Commissioned by Editor-in-Chief Simei, he’s informed from the outset that Domani is merely an excuse for its owner (“Commendatore Vimercate”) to smear his opponents and threaten his way into “the inner sanctum of finance, banking and hopefully even the quality papers.” The plan is to shut it down after its run of 12 “zero” issues have worked their slanderous magic, and even though its uninformed editorial staff will be employed to fabricate sensationalist drivel, Colonna is tasked with penning a memoir that will recount how it “failed because it was impossible to have a free voice” and be scrupulously objective in late-20th-Century Italy.
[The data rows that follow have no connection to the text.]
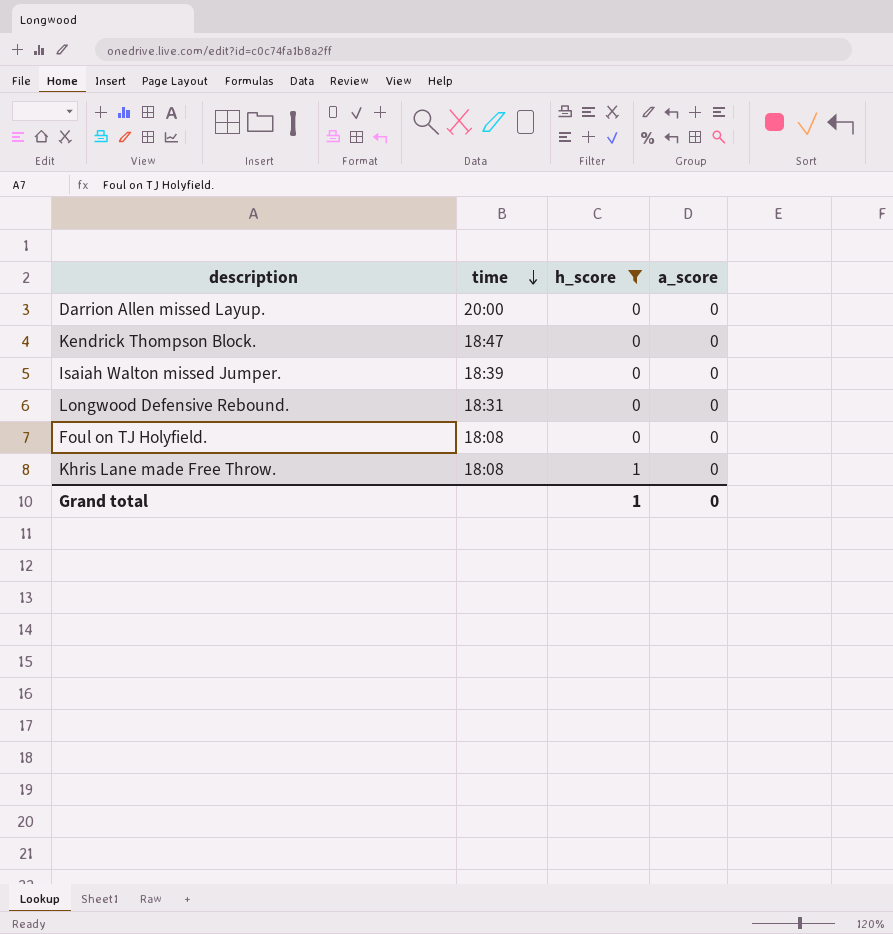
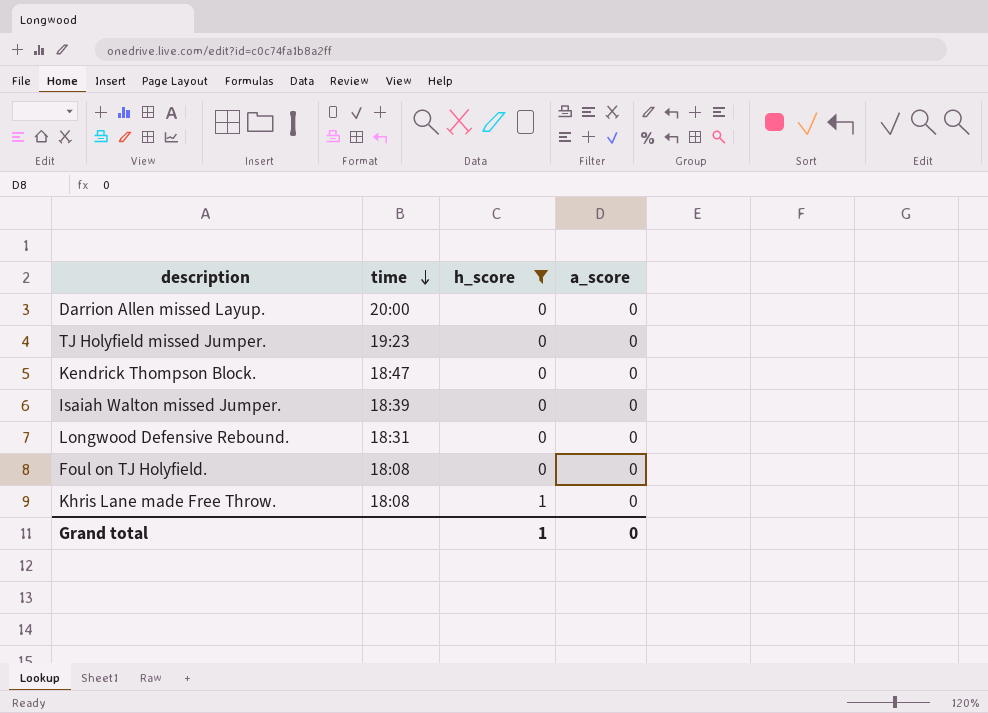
row TJ Holyfield missed Jumper.: none -> 19:23 | 0 | 0

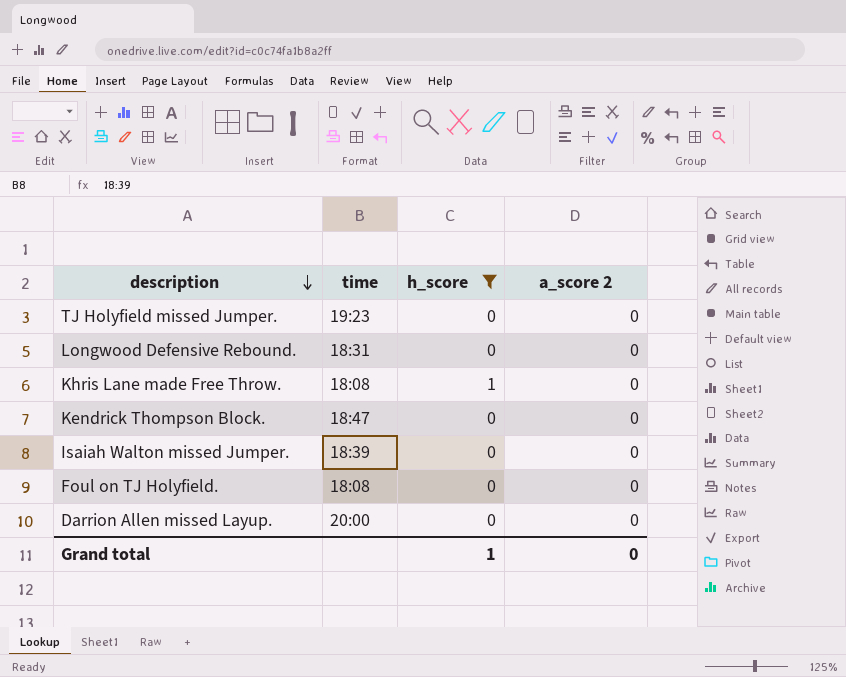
row order: time descending -> description descending
column name: a_score -> a_score 2

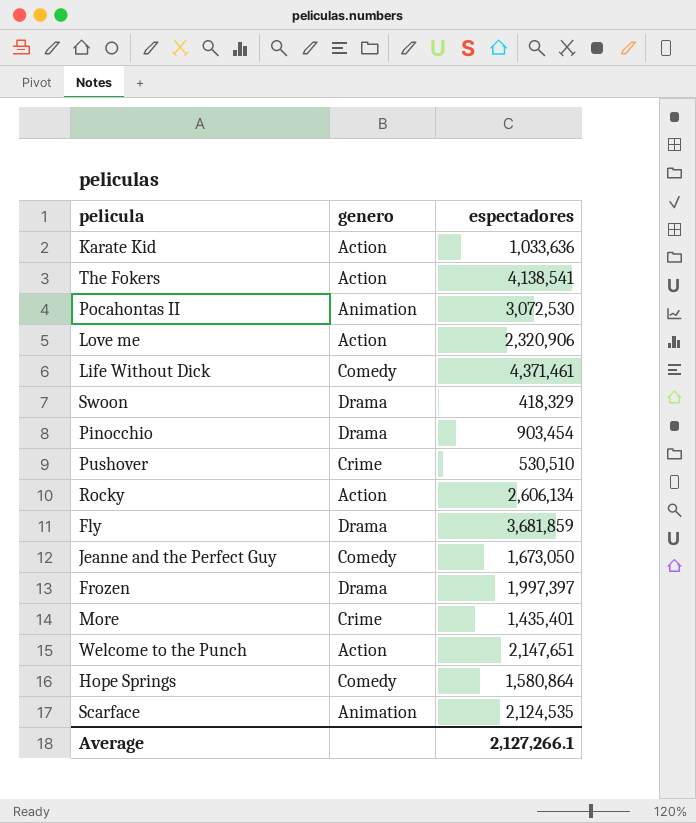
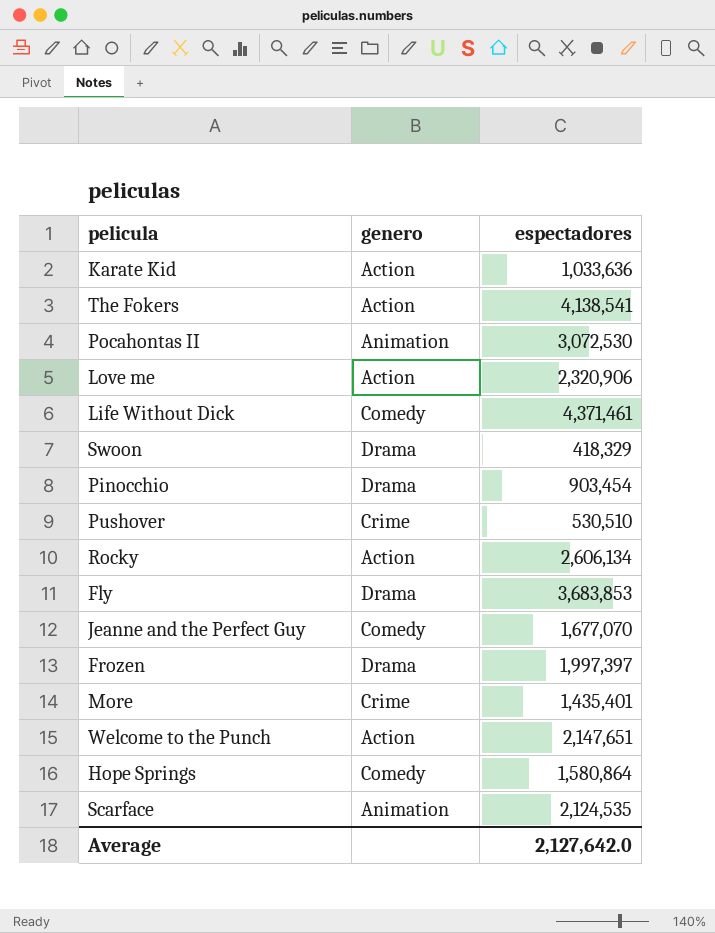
Fly | espectadores: 3,681,859 -> 3,683,853
Jeanne and the Perfect Guy | espectadores: 1,673,050 -> 1,677,070
Average | espectadores: 2,127,266.1 -> 2,127,642.0

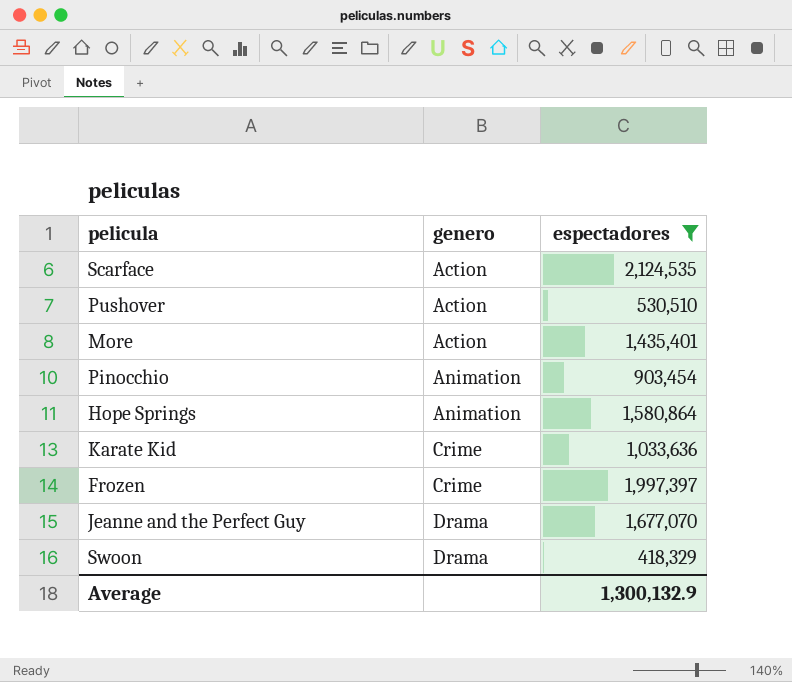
filter: none -> espectadores <= 2,124,535
row order: none -> genero ascending
Scarface | genero: Animation -> Action
Pushover | genero: Crime -> Action
More | genero: Crime -> Action
Pinocchio | genero: Drama -> Animation
Hope Springs | genero: Comedy -> Animation
Karate Kid | genero: Action -> Crime
Frozen | genero: Drama -> Crime
Jeanne and the Perfect Guy | genero: Comedy -> Drama
Average | espectadores: 2,127,642.0 -> 1,300,132.9

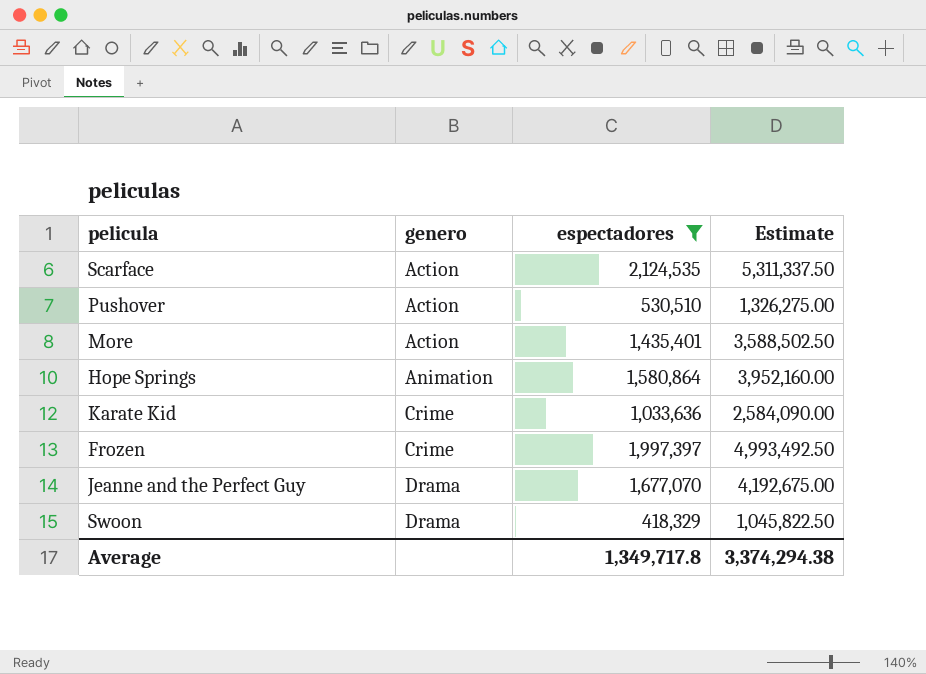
column Estimate | formula: none -> [espectadores] * 2.5
row Pinocchio: Animation | 903,454 -> none
Average | espectadores: 1,300,132.9 -> 1,349,717.8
Numero zero by Umberto Eco

It all starts when the middle-aged Colonna - a college-dropout and occasional German translator - is approached to ghostwrite a book about a soon-to-be-launched newspaper, Domani (Italian for ‘tomorrow’). Even if its 18 chapters comprise the leanest novel in the Eco canon (which some will undoubtedly view as a good thing), and even if it’s a touch underdeveloped in certain aspects, its taut cabbalistic intrigues plunge the murkiest depths of post-WWII Italy and the West. Set in 1992, as the Cold War subsided into a fool’s peace and the Italian political system was decimated by corruption scandals, it chronicles struggling hack Colonna as he’s voluntarily sucked into the demimonde of tabloid rags and neo-fascist scheming. Of course, Numero Zero doesn’t do this directly, but via the spinning of a conspiratorial maze that ends up becoming an allegory for the conditions of its own emergence. Sign up for our newsletter to get submission announcements and stay on top of our best work.Īs inauspicious and paradoxical as it sounds, Umberto Eco’s sixth novel is a success precisely because it portrays its own irrelevance and insignificance.